EXERCISE GOAL: Print the data that follows without changing a single word.

INFORMATION PROVIDED:
--- START ---

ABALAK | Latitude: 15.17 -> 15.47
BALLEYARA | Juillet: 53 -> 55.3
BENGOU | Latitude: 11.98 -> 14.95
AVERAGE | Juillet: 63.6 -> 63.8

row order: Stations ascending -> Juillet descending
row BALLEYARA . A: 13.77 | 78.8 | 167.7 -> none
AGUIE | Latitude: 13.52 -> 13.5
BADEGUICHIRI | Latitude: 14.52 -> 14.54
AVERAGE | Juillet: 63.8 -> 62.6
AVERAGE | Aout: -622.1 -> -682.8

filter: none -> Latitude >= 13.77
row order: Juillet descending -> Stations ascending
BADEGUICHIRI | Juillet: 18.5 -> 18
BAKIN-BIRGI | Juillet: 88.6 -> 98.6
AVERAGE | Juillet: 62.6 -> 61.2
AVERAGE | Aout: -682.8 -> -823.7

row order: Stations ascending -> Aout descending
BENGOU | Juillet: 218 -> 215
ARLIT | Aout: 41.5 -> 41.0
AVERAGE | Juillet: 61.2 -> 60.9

--- END ---

COMPLETED EXERCISE:
ABALAK | Latitude: 15.17 -> 15.47
BALLEYARA | Juillet: 53 -> 55.3
BENGOU | Latitude: 11.98 -> 14.95
AVERAGE | Juillet: 63.6 -> 63.8

row order: Stations ascending -> Juillet descending
row BALLEYARA . A: 13.77 | 78.8 | 167.7 -> none
AGUIE | Latitude: 13.52 -> 13.5
BADEGUICHIRI | Latitude: 14.52 -> 14.54
AVERAGE | Juillet: 63.8 -> 62.6
AVERAGE | Aout: -622.1 -> -682.8

filter: none -> Latitude >= 13.77
row order: Juillet descending -> Stations ascending
BADEGUICHIRI | Juillet: 18.5 -> 18
BAKIN-BIRGI | Juillet: 88.6 -> 98.6
AVERAGE | Juillet: 62.6 -> 61.2
AVERAGE | Aout: -682.8 -> -823.7

row order: Stations ascending -> Aout descending
BENGOU | Juillet: 218 -> 215
ARLIT | Aout: 41.5 -> 41.0
AVERAGE | Juillet: 61.2 -> 60.9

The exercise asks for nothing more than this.